*** SOURCE MATERIAL Section Begins ***
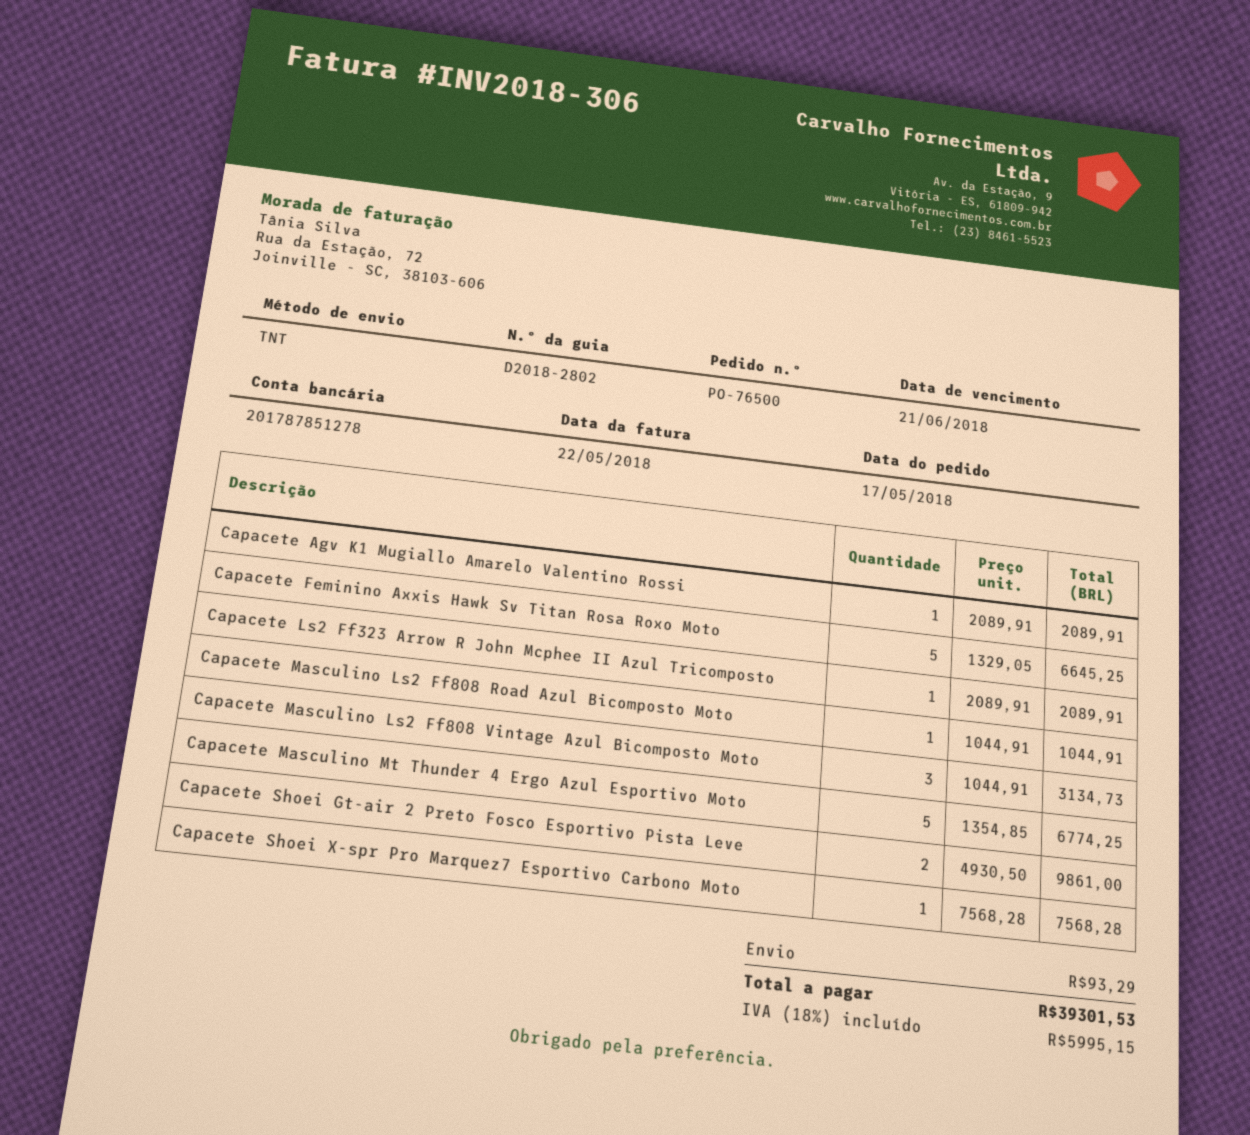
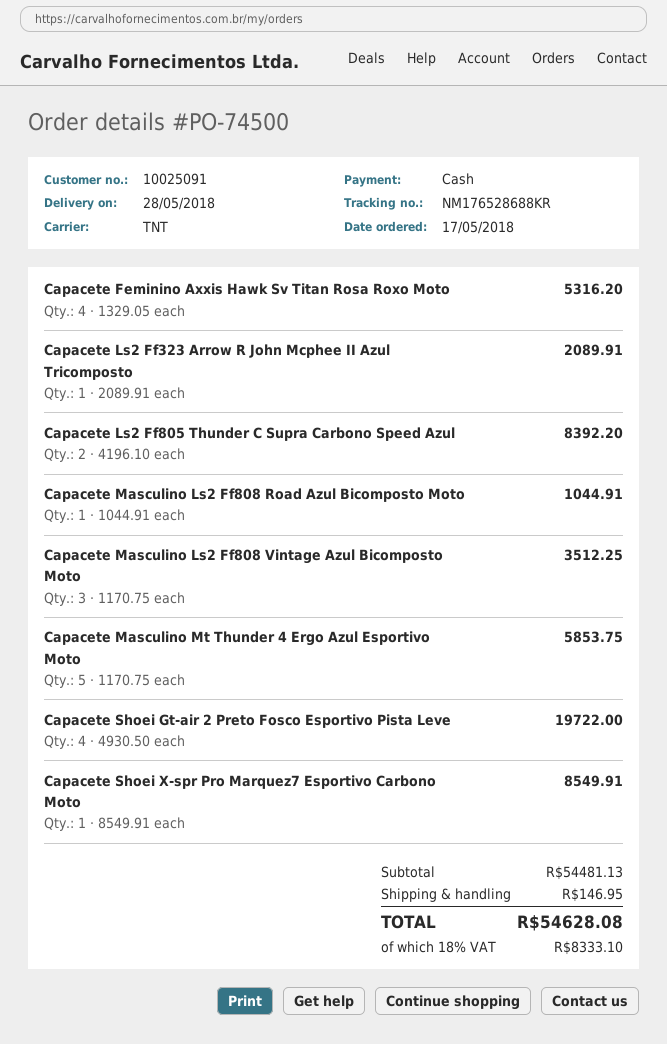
order number: PO-76500 -> PO-74500
Capacete Agv K1 Mugiallo Amarelo Valentino Rossi: 1 x 2089.91 = 2089.91 -> none
Capacete Feminino Axxis Hawk Sv Titan Rosa Roxo Moto: 5 x 1329.05 = 6645.25 -> 4 x 1329.05 = 5316.20
Capacete Masculino Ls2 Ff808 Vintage Azul Bicomposto Moto: 3 x 1044.91 = 3134.73 -> 3 x 1170.75 = 3512.25
Capacete Masculino Mt Thunder 4 Ergo Azul Esportivo Moto: 5 x 1354.85 = 6774.25 -> 5 x 1170.75 = 5853.75
Capacete Shoei Gt-air 2 Preto Fosco Esportivo Pista Leve: 2 x 4930.50 = 9861.00 -> 4 x 4930.50 = 19722.00
Capacete Shoei X-spr Pro Marquez7 Esportivo Carbono Moto: 1 x 7568.28 = 7568.28 -> 1 x 8549.91 = 8549.91
Capacete Ls2 Ff805 Thunder C Supra Carbono Speed Azul: none -> 2 x 4196.10 = 8392.20
shipping: 93.29 -> 146.95
tax: 18% = 5995.15 -> 18% = 8333.10
total: 39301.53 -> 54628.08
*** SOURCE MATERIAL Section Ends ***
*PROBLEM STATEMENT*: Throughout the material above, find lines holding the word "Masculino", then copy them.

*EXERCISE SOLUTION*:
Capacete Masculino Ls2 Ff808 Vintage Azul Bicomposto Moto: 3 x 1044.91 = 3134.73 -> 3 x 1170.75 = 3512.25
Capacete Masculino Mt Thunder 4 Ergo Azul Esportivo Moto: 5 x 1354.85 = 6774.25 -> 5 x 1170.75 = 5853.75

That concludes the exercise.